La grande forza di Lino è quella di essere un artista totale: musicista, paroliere, scultore, grafico, con una ulteriore predisposizione per il ruolo di attore. Una personalità talmente poliedrica che non conosce confini. Insieme a pochi altri, Lino rappresenta un simbolo di quel tempo. Dopo alcuni decenni spesi su altri lidi, ha capito che era necessario tornare a riva per riaggomitolare la sua storia, renderla balsamo per i sognatori e aggiornarla per nuovi adepti.  
 
Vorrei un tuo commento sul capolavoro del 1973 Palepoli, e Suddance del 1978. Il primo è adorato anche all’estero, il secondo uscì in un periodo difficile ma ha goduto di una autentica riscoperta negli anni.
Credo che, ancora più de L’uomo, Palepoli sia stato il vero propellente per il volo dell’astronave Osanna. Un disco composto da due lunghe suite dove si amalgamavano storia e leggenda, tradizione, influssi e influenze mediterranee. Con Suddance gli Osanna hanno chiuso la parabola iniziata con L’uomo. Pur essendo un disco godibilissimo, si avverte l’usura della band. Negli anni, Ce vulesse e ‘A zingara rivivranno di nuova luce e di grande energia ma, al tempo, hanno segnato quella che virtualmente viene definita la chiusura del cerchio.    
 
Gli Osanna negli anni di Spotify. A partire dal ritorno con Taka Boom non si sono mai fermati e in questo periodo è uscito Il diedro del Mediterraneo. C’è continuità con gli anni ’70 o si tratta di un’altra esperienza?

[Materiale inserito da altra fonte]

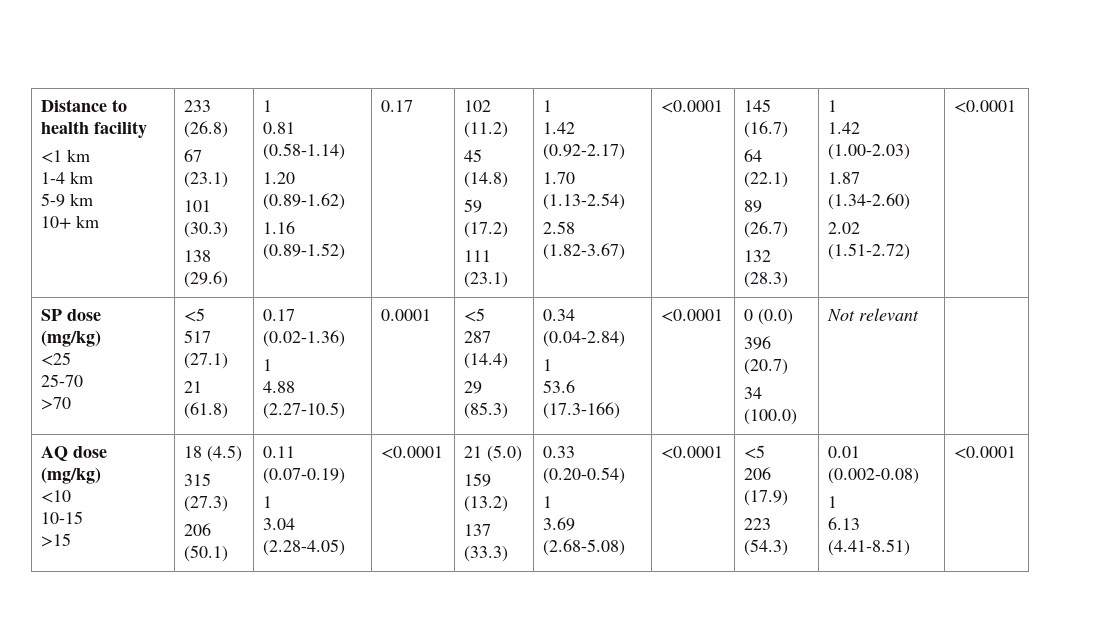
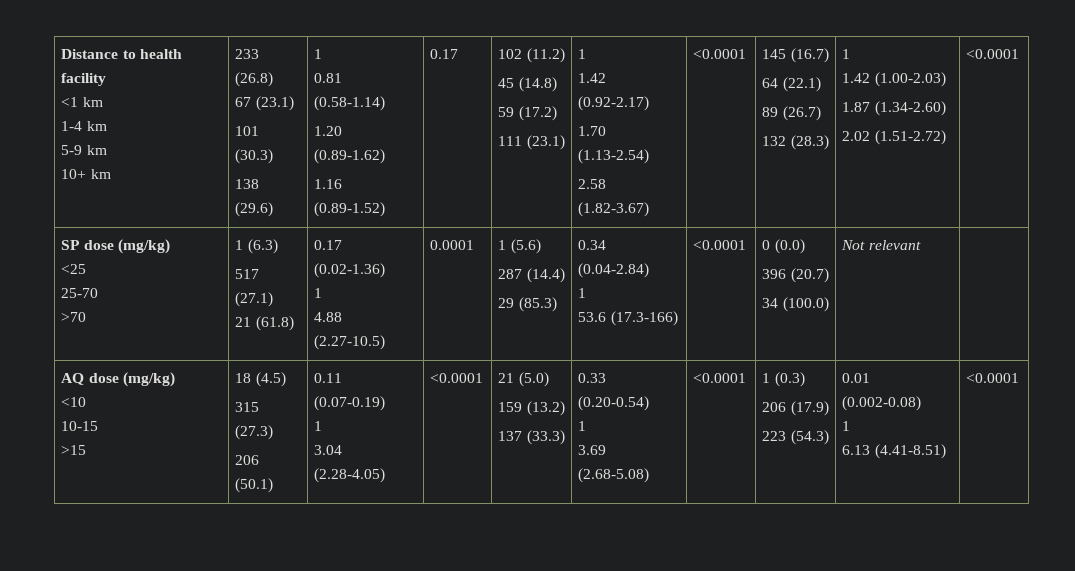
  SP dose (mg/kg)
  <25
  25-70
- >70 | <5
+ >70 | 1 (6.3)
  517 (27.1)
  21 (61.8) | 0.17 (0.02-1.36)
  1
- 4.88 (2.27-10.5) | 0.0001 | <5
+ 4.88 (2.27-10.5) | 0.0001 | 1 (5.6)
- <0.0001 | <5
+ <0.0001 | 1 (0.3)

Donato, mi permetti una digressione? Spotify? Mi faccio vanto di non sapere neppure che cosa sia. Non amo la musica liquida, così come non amo la musica che si scarica per un archivio al quale difficilmente poi ci si metterà mano. Amo il disco, l’oggetto. Questo non perché io soffra di disposofobia ma perché ritengo che la musica sia arte e come tale vada trattata, così come nello stesso modo andrebbero trattati i musicisti e non umiliandoli con un’elemosina di pochi centesimi. Credo sia un po’ diverso possedere il quadro di un pittore famoso piuttosto che andarlo a vedere nel web. Così come credo che anche la rinascita dei long playing non sia nient’altro che una bieca operazione commerciale. Non si vendono più dischi? E allora perché non spillare quattrini ai 50enni/70enni, gli unici che spendono ancora per la musica? Nuove riedizioni stampate su macchinari di cinquant’anni fa e rigenerati al meglio, però col vinile colorato. E perché non tornare allora ai 78 giri o alle musicassette? I casi sono due: o ci hanno presi per i fondelli con il cd oppure lo stanno facendo adesso.
In quanto agli Osanna si tratta certamente di una nuova esperienza. Una scommessa giocata su un campo particolarmente minato. E che alla lunga la scommessa sia stata vinta, lo dimostra Il diedro del Mediterraneo, un’operazione totalmente differente dalle varie ristampe, cofanetti, ricchi premi & cotillons impigliati sui bancali di Amazon. Ho ragione di credere che la musica, così come ogni forma d’arte, vada difesa, tutelata, rispettata e protetta. Dobbiamo renderci conto che non tutto deve per forza diventare un oggetto da masticare e da sputare.